Exactly as they appear, write the lines from the one containing "payment method: Mastercard -> cheque" to the final line of the entries, leaving pictures out.

++++

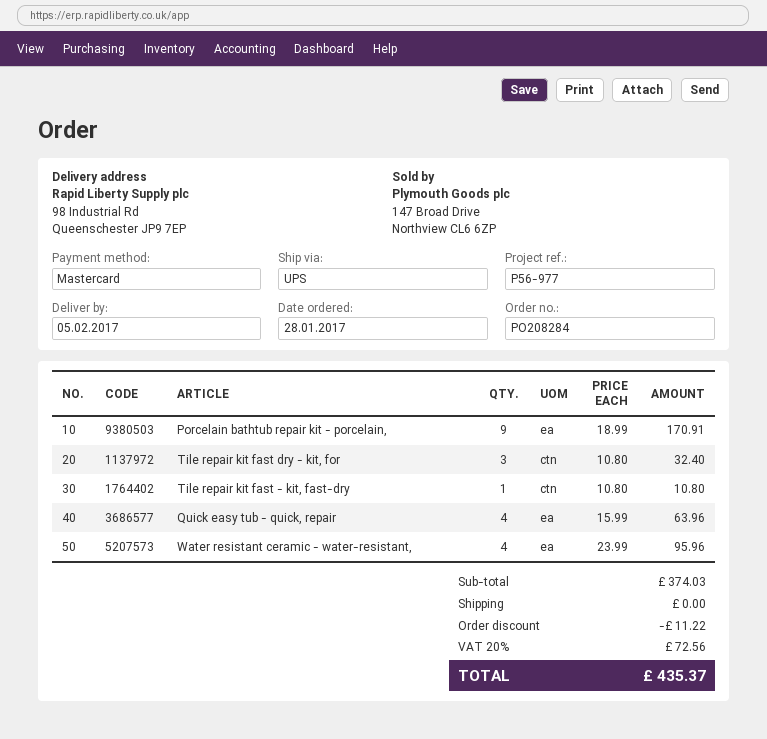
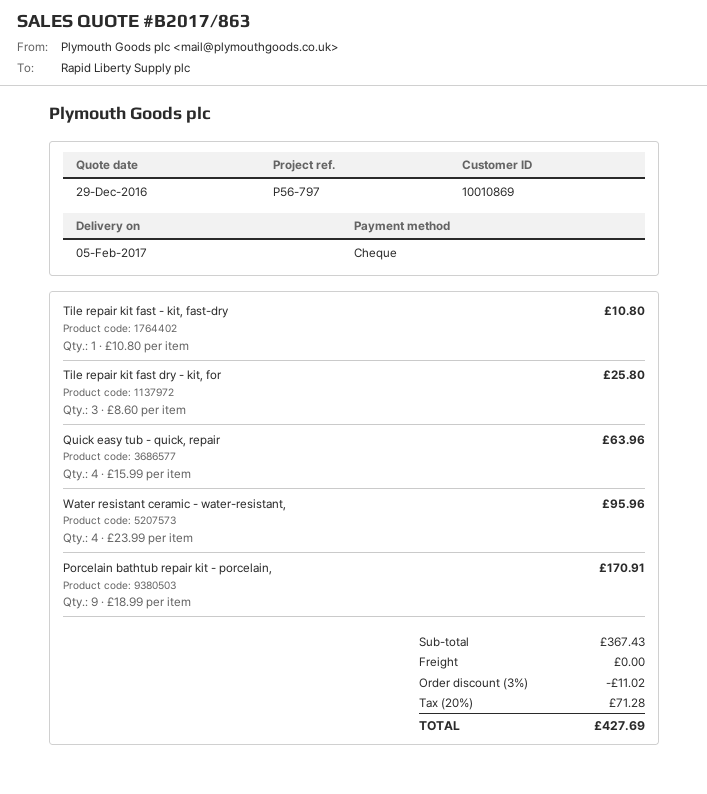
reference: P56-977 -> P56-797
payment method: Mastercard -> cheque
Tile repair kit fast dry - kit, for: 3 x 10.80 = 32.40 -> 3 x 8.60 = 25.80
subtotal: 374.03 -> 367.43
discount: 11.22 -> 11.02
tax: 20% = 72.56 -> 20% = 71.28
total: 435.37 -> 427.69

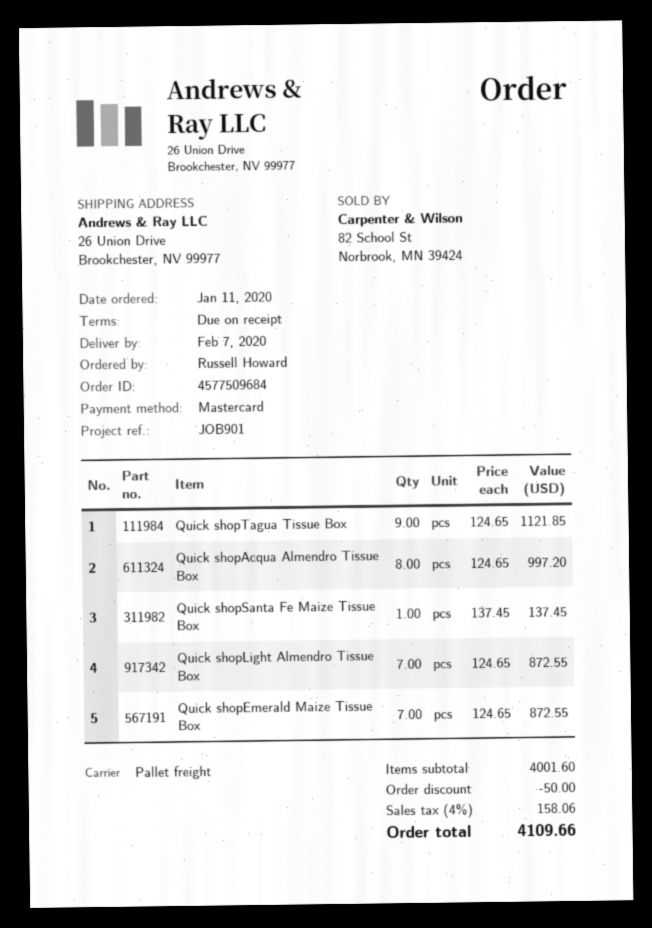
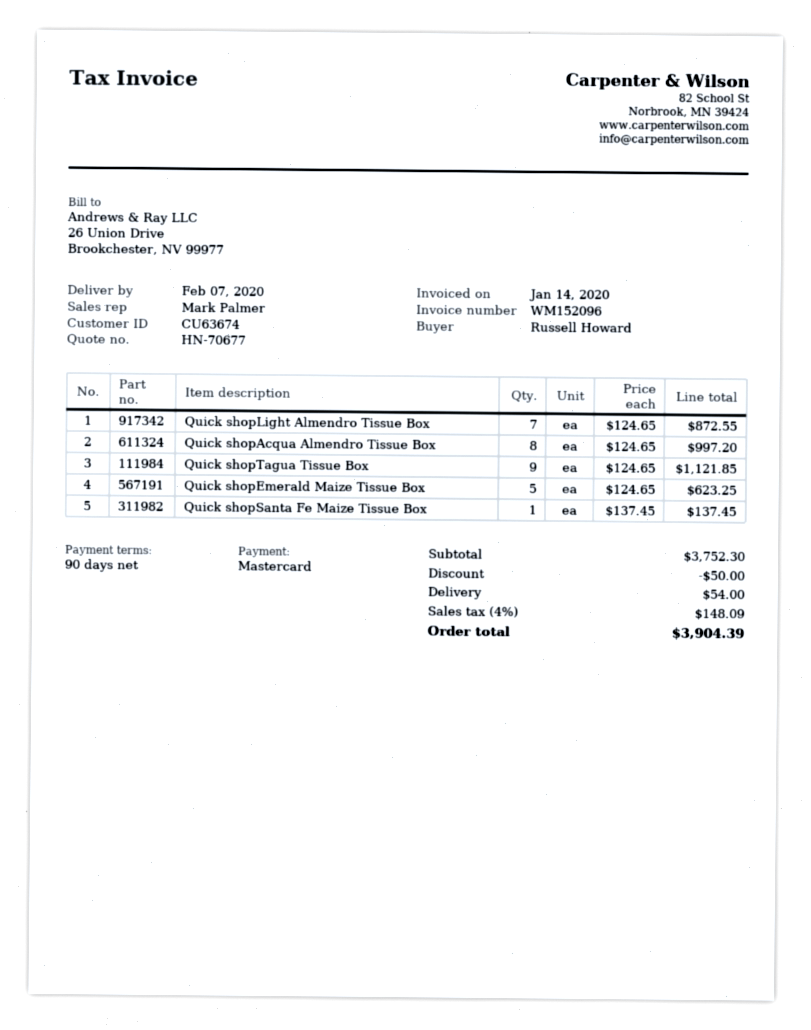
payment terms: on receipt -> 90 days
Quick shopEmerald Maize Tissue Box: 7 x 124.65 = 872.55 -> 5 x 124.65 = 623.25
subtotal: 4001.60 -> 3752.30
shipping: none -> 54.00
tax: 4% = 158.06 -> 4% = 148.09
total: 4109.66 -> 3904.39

++++

Output below —
payment method: Mastercard -> cheque
Tile repair kit fast dry - kit, for: 3 x 10.80 = 32.40 -> 3 x 8.60 = 25.80
subtotal: 374.03 -> 367.43
discount: 11.22 -> 11.02
tax: 20% = 72.56 -> 20% = 71.28
total: 435.37 -> 427.69

payment terms: on receipt -> 90 days
Quick shopEmerald Maize Tissue Box: 7 x 124.65 = 872.55 -> 5 x 124.65 = 623.25
subtotal: 4001.60 -> 3752.30
shipping: none -> 54.00
tax: 4% = 158.06 -> 4% = 148.09
total: 4109.66 -> 3904.39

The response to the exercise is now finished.